Portfolios unter dem Diktat der Babyboomer

16. Oktober 2019, von Susanne Kapfinger

Dass die demografische Entwicklung die Altersvorsorge beeinflusst, ist bekannt. Wie sich die Altersstruktur auf die Anlagestrategie auswirkt, findet hingegen weniger Beachtung. Eine Studie der Credit Suisse gibt dazu einen Einblick.
Die berufliche Vorsorge hat es gegenüber der umlagefinanzierten AHV doppelt schwer. Sie muss nicht nur mit den Folgen der demografischen Entwicklung kämpfen, sondern auch auf das Tiefzinsumfeld reagieren. Der dadurch entstandene Renditedruck bleibt hoch, auch wenn er aufgrund der Reduktion von technischen Zinssätzen und Zinsversprechen etwas reduziert werden konnte.

Annäherung ans Optimum
Als Reaktion auf den Renditedruck haben viele Pensionskassen ihre Anlagestrategien schrittweise geändert und Umschichtungen in der Vermögensallokation vorgenommen. Die Portfolios sind heute auf verschiedenen Ebenen viel diversifizierter: Sie sind global ausgerichtet und weisen eine bessere Verteilung auf mehrere Vermögensklassen auf.
Durch die bessere Risikodiversifikation haben die Portfolios vermutlich auch ein besseres Rendite-Risiko-Profil gewonnen. Das heisst: Die Portfolios sind näher zur Effizienzlinie gerückt. Erst bei Portfolios, die sich in diesem optimalen Bereich befinden, ist jede weitere Diversifikation sinnlos, weil dadurch das Rendite-Risiko-Profil schlechter würde.

Teils sehr hohe Risikoniveaus
Durch die Umschichtungen hat sich aber laut Oberaufsichtskommission berufliche Vorsorge (OAK BV) auch das Anlagerisiko erhöht. 53 Prozent der Vorsorgeeinrichtungen ohne Staatsgarantie und ohne Vollversicherungslösung weisen bereits ein «eher hohes» oder «hohes» Risiko aus.
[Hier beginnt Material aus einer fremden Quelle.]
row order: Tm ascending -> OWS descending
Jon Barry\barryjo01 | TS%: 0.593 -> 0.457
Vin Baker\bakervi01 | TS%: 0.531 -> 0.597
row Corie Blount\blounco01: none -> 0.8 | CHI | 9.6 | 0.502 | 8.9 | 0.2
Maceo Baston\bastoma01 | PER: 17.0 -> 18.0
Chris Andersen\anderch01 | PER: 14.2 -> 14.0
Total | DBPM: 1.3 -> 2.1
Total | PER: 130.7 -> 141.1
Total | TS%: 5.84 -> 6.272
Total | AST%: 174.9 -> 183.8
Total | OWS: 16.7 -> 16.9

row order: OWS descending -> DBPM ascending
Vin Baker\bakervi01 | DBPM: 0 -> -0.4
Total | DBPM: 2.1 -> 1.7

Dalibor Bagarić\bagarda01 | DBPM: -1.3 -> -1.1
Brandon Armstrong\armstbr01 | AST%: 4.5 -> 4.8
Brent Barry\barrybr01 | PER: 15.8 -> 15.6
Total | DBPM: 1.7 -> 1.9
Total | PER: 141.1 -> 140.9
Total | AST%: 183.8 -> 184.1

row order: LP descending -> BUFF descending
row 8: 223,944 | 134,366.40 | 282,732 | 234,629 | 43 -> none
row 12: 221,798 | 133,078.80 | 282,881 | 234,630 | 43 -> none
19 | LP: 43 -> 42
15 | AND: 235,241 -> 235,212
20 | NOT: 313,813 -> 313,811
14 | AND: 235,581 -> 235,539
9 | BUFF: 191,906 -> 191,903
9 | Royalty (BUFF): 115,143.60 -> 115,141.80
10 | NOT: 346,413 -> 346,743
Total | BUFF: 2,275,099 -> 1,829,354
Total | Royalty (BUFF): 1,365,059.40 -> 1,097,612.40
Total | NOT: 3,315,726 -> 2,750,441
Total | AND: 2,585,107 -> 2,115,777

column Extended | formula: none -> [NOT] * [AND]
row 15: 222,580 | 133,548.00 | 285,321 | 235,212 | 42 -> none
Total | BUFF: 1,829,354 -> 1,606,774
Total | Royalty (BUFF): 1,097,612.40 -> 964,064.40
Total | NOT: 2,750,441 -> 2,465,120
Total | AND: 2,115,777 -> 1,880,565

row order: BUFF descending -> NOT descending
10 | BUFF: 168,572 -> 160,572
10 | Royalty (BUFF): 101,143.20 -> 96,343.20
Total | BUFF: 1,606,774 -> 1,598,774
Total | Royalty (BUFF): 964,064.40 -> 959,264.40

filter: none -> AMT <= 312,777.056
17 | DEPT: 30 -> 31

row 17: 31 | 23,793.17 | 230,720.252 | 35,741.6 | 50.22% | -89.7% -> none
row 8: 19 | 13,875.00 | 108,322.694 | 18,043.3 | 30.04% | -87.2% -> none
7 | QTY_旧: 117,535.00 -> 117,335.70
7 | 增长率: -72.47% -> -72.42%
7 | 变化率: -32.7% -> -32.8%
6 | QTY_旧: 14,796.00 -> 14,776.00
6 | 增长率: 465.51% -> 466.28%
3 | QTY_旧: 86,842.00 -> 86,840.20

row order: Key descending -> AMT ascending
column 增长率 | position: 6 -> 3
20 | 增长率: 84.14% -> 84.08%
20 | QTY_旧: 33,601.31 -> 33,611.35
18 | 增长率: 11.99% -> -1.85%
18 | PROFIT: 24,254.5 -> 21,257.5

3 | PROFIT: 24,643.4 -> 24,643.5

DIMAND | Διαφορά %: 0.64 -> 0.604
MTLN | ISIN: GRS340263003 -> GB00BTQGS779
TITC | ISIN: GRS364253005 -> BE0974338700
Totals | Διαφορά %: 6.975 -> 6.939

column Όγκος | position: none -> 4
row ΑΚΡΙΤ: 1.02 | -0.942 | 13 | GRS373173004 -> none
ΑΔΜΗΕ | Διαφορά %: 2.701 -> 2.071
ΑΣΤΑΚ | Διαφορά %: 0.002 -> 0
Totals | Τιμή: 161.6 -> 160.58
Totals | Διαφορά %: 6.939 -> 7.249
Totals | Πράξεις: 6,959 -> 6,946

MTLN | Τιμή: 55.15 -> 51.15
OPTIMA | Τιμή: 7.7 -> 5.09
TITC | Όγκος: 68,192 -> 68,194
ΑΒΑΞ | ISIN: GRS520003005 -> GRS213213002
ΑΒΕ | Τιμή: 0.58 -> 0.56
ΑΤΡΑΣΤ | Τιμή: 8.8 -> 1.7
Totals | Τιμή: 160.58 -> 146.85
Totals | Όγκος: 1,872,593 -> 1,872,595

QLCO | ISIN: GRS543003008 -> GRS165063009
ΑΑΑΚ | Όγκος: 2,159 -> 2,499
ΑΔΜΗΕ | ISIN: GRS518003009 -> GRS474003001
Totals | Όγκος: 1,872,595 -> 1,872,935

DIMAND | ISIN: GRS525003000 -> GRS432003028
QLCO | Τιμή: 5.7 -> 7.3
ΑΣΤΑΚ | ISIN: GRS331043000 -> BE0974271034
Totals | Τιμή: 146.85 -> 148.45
Der Anteil an Sachwertanlagen (Immobilien, Aktien, alternative Anlagen) in dieser Gruppe ist über die letzten Jahre stetig angestiegen und lag 2018 bei 59 Prozent.
Die Portfoliooptimierung reicht aber nicht aus, um die Folgen der Niedrigzinsen abzufedern. Die Beiträge des dritten Beitragszahlers an das Vorsorgevermögen schrumpfen. Lag der Anteil vor der Jahrtausendwende bei durchschnittlich 46 Prozent, betrug er zwischen 2000 und 2017 nur noch 26 Prozent.

Sinkende Risikofähigkeit
Kommt erschwerend hinzu: Der zunehmende Anteil der Rentner in den Pensionskassen wird sich tendenziell negativ auf deren Risikofähigkeit auswirken. Denn die Vermögenswerte der Rentner haben einen kürzeren Anlagehorizont als jene der Aktivversicherten. Das heisst, dass die Anlageprofile der Pensionskassen in der Tendenz defensiver ausgerichtet werden müssen. Die Faustregel dazu: Die Vermögenswerte von 65 bis 74-Jährigen werden mit einem Nominalwertanteil (Festverzinliche Anlagen) von 50 Prozent angelegt. Bei noch älteren Rentnern liegt der Anteil bei 100 Prozent.
Zusätzlich wird der Liquiditätsbedarf wegen der zunehmenden Rentenleistungen grösser. Während die Geldabflüsse deutlich zunehmen, steigen die Geldzuflüsse aufgrund des stabilen Bevölkerungswachstums nur beschränkt. Das Bundesamt für Statistik rechnet zwischen 2015 und 2045 mit einer Bevölkerungszunahme von 0,7 Prozent pro Jahr, während die Rentnergruppe mit durchschnittlich 2,7 Prozent pro Jahr wächst. Das schmälert den Netto-Cashflow der Pensionskassen.

Heikle Gratwanderung
Es wird künftig schwieriger, durch risikoreiche Anlagen die tiefen Zinsen zu kompensieren. Andererseits machen die Bankiersvereinigung und Asset-Manager-Verbände darauf aufmerksam, dass viele der Vorsorgeeinrichtungen noch breiter diversifiziert sein müssten. Vor allem den alternative Anlagen sollte mehr Aufmerksamkeit geschenkt werden. Die grosse Herausforderung besteht darin, das Gesamtportfolio auf die Effizienzlinie zu bringen und dabei die sinkende Risikofähigkeit im Auge zu behalten.